Solstice celebrations around the world are joyous ones. “They’re about celebrating the abundance of the earth and all it gives us,” said Sue Greer, who is an ordained minister who practices a variety of energy medicine disciplines. “It’s about community, fertility, joy, celebration of life and abundance. We are honoring the earth.” Greer holds a summer solstice celebration each year at her church in Lewes, DE.
This natural event has been acknowledged and celebrated by Pagan and Christian cultures for thousands of years. Neolithic humans may initially have started to observe the summer solstice as a marker to figure out when to plant and harvest crops. In ancient Egypt, the summer solstice corresponded with the rise of the Nile River. Its observance may have helped to predict annual flooding.
Different cultures and religious traditions have different names for the summer solstice. In Northern Europe, it’s often referred to as Midsummer. Wiccans and other Neopagan groups call it Litha. Some Christian churches recognize the summer solstice as St. John’s Day to commemorate the birth of John the Baptist.
Many Native American tribes took part in solstice rituals, some of which are still practiced today. Some scholars believe that Wyoming’s Bighorn Medicine Wheel, an arrangement of stones built several hundred years ago by Plains Indians that aligns with the summer solstice sunrise and sunset, was the site of that culture’s annual sun dance.
Even some archaeological structures are thought to reflect ancient observations of the summer solstice. From the view of the Sphinx, the sun sets squarely between the Great Pyramids of Khufu and Khafre on Egypt’s Giza plateau on the summer solstice.

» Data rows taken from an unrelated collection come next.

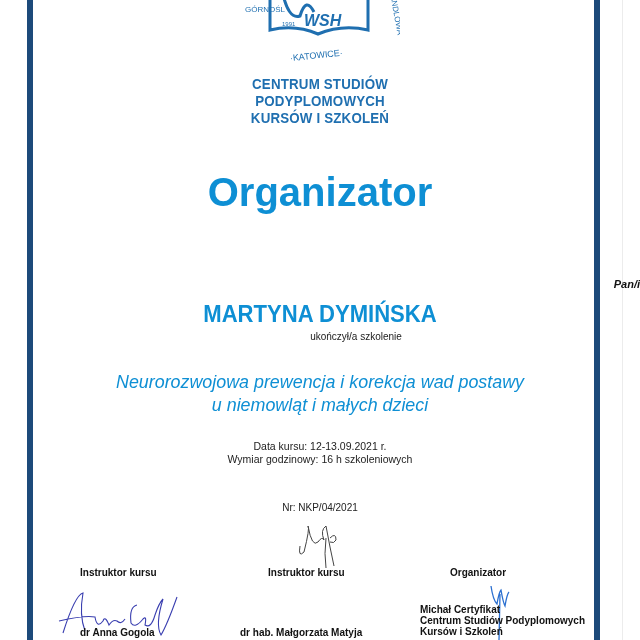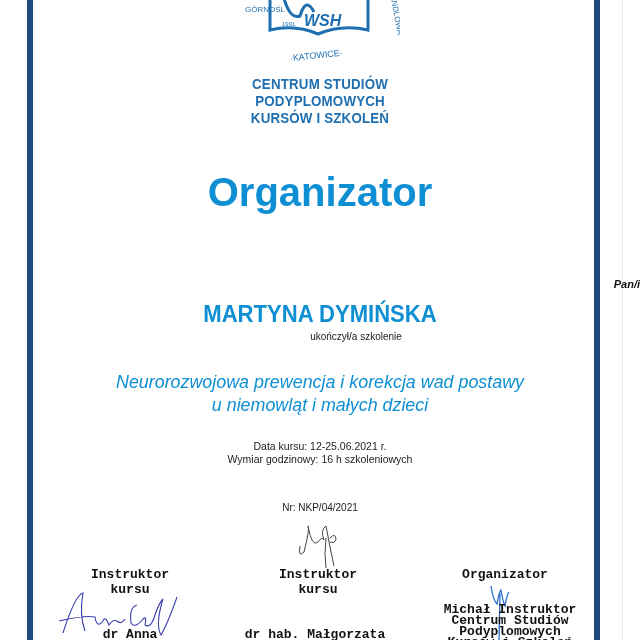"Data kursu: 12-25.06.2021 r." div { text: 12-25.06.2021 -> 12-13.09.2021 }
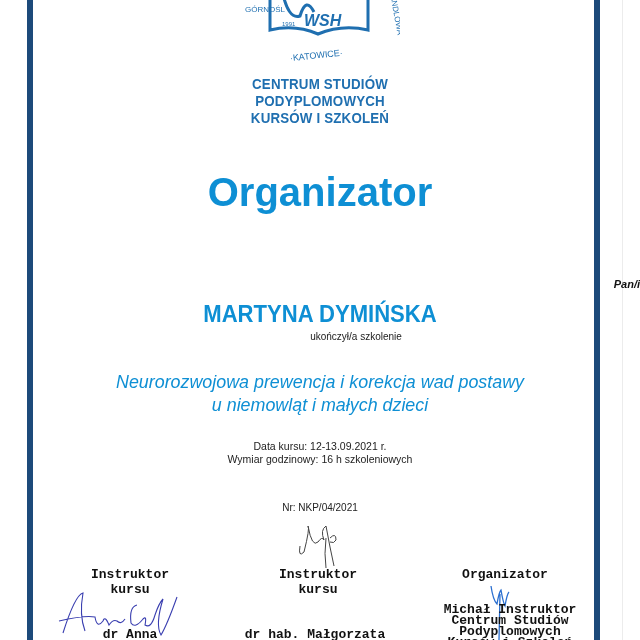"Instruktor kursu" .label { font-family: Liberation Mono, monospace -> none; font-size: 13px -> 10px; text-align: center -> left }
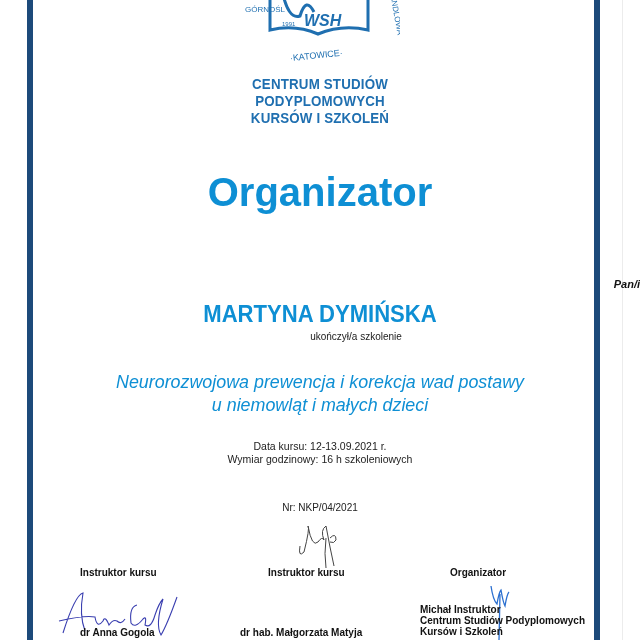"Michał Instruktor" div { text: Instruktor -> Certyfikat }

“The central channel of a domed building in Newgrange Ireland, which was built 5,200 years ago, is flooded by sunlight at the exact time the sun rises on the summer solstice,” said Greer. “It was obviously very important to acknowledge and honor the solstice all those years ago. It’s as critical now as ever because we as a culture have gotten out of the cycles of nature,” she said. Celebrating the solstice, “helps you become more in balance and in touch with how the environment affects us.”

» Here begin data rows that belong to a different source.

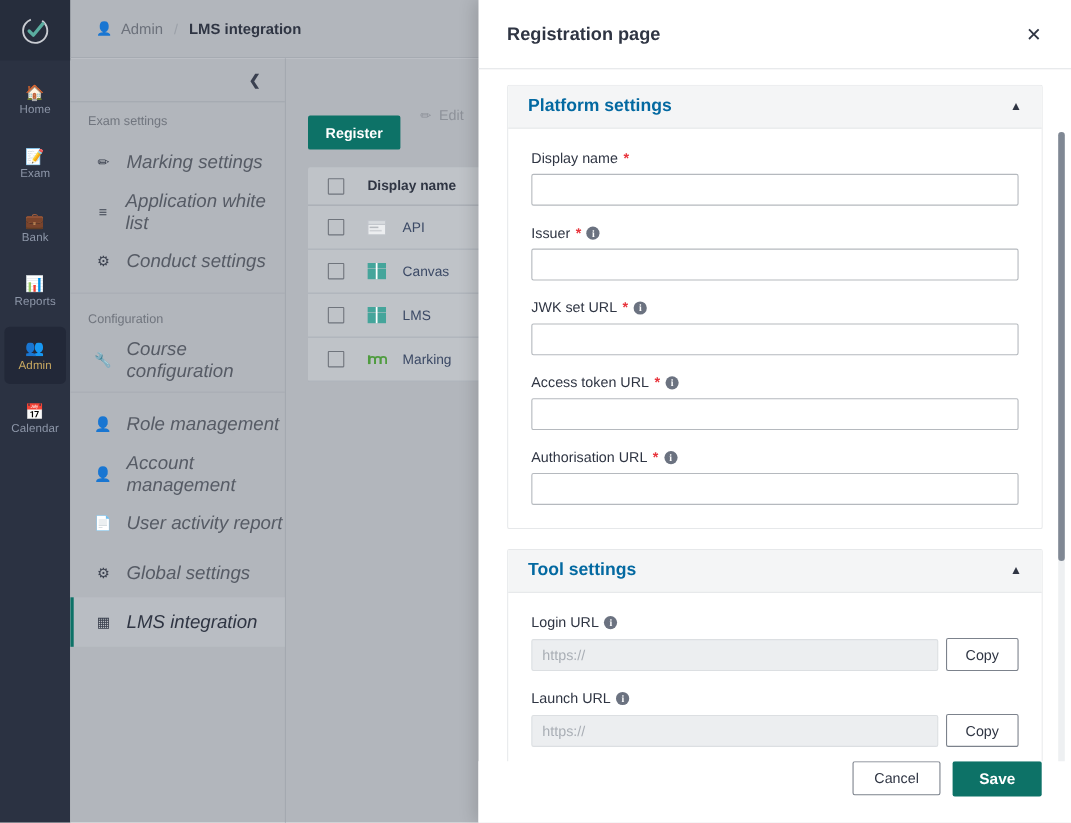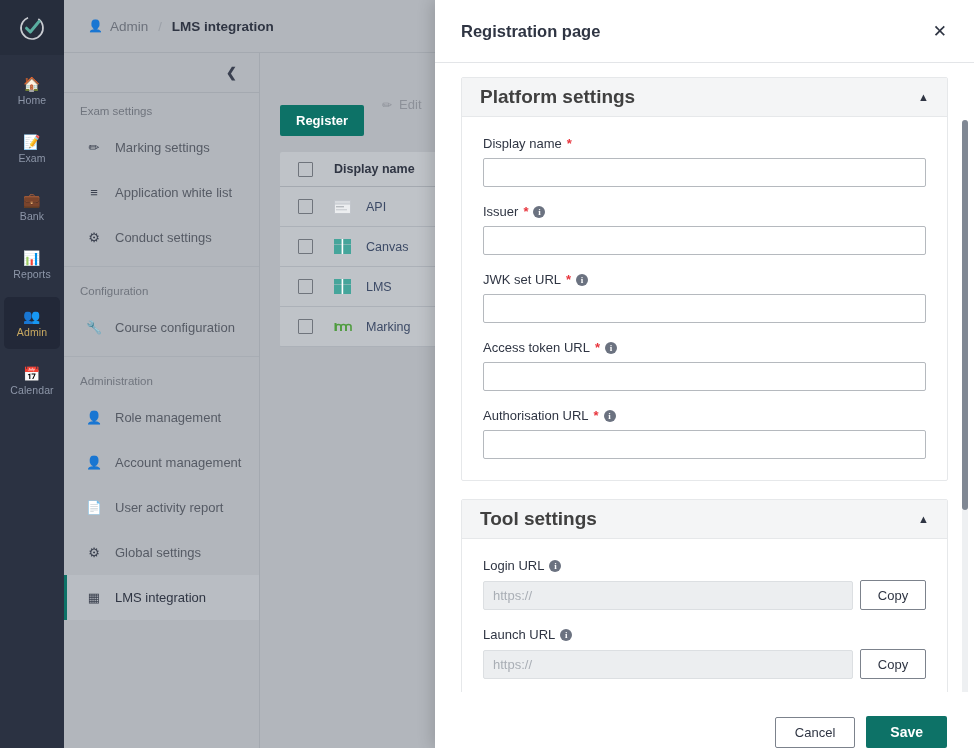"Platform settings" .card-title { color: #404040 -> #0369a1; font-size: 19px -> 16px }
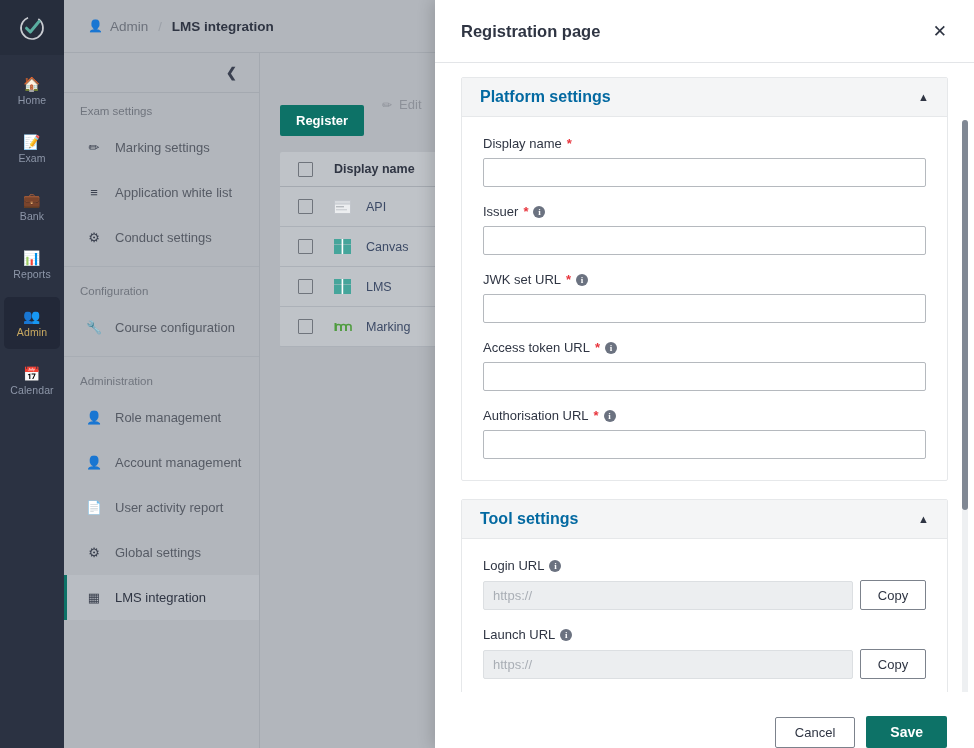"Marking settings" .sn-item .sn-lbl { font-size: 13px -> 17px; font-style: none -> italic }
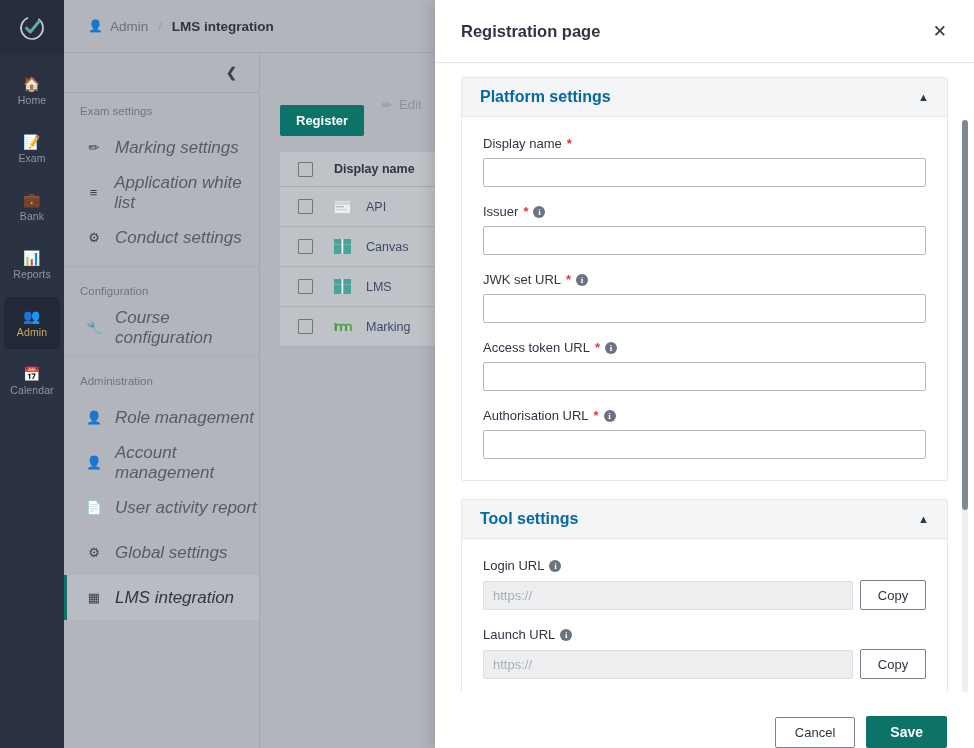"Administration" div.sn-group-label { html: <div>Administration</div> -> none }
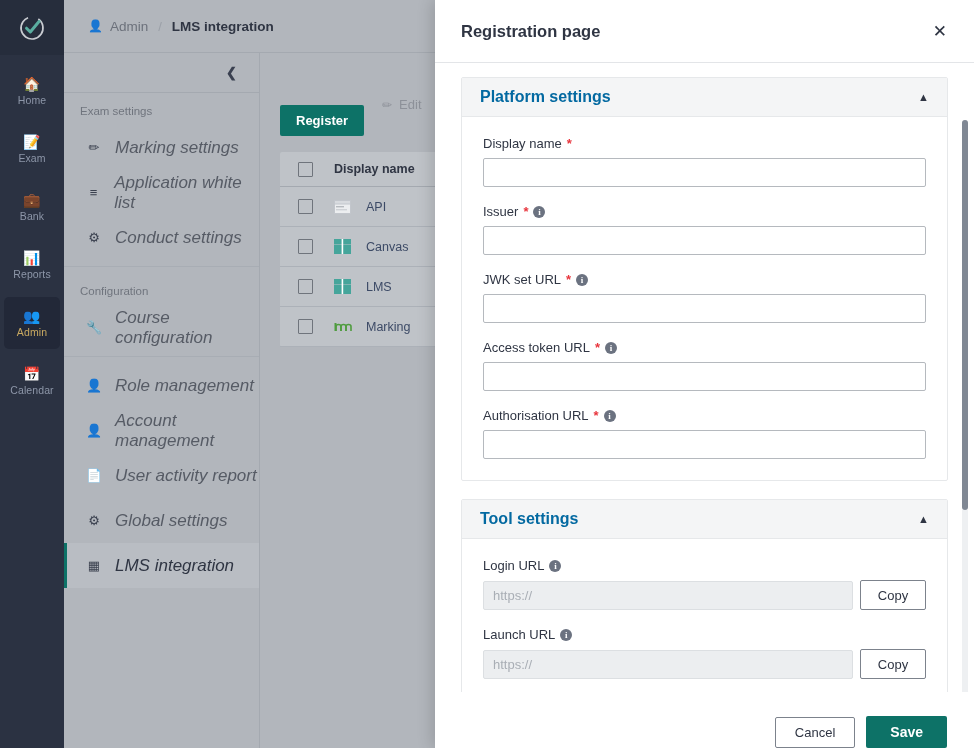"Cancel" .modal-foot { align-items: flex-end -> flex-start }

Archeologists have long debated the purpose and uses of the monument Stonehenge, in the south of England. The site is aligned with the direction of the sunrise on the summer solstice. Each year, thousands gather at Stonehenge to commemorate the longest day of the year and often celebrate all night.
Ways to Celebrate
Many cultures celebrate the summer solstice. Midsummer festivities are popular in Northern Europe where bonfires are lit, girls wear flowers in their hair and homes are decorated with garlands and other greenery.

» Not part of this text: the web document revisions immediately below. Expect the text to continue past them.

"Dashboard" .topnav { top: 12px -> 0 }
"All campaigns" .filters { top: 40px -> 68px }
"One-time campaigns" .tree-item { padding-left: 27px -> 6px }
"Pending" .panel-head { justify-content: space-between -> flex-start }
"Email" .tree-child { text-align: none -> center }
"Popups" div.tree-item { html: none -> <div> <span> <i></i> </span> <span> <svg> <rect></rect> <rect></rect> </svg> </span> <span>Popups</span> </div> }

Don’t have a celebration to go to? You can commemorate the solstice alone, with family or friends right in your own home or neighborhood.
Take a hike. Get off the beaten path, lace up those hiking boots, and prepare to sweat a little. There’s no better way to celebrate Summer Solstice than (a music and podcast-free) hike, allowing the only noise to be the sound of crunching dirt beneath your feet and birds singing in the trees.
• Bask in the sun’s glory. Get outside, go to a park, listen to the trees.
• Stargaze. Try getting out of the city limits to see stars more clearly. Congressional Cemetery is also a good location closer to home to better see the sky.
• Go camping. Enjoying immersing yourself in nature for
a night or two.
• Plant a garden or just a plant in your yard.
• Make a suncatcher, which is a traditional symbol of the summer solstice. Use beads that reflects sun into your home. You can find directions on-line.
• Make a list of your dreams. Focus on a few and commit to enacting meaningful changes. Think of this time as a new beginning.
• Review New Year resolutions. Now is the time to reaffirm them, tweak them or change them.
The summer solstice happens at the exact same moment – in 2023 that’s 10:58 am EDT Tuesday, June 21st – everywhere in the Northern Hemisphere. I plan to mark the moment outside focusing on the environment around me. I also plan to set my intentions. It’s a time to be thankful, happy and look forward to the summer.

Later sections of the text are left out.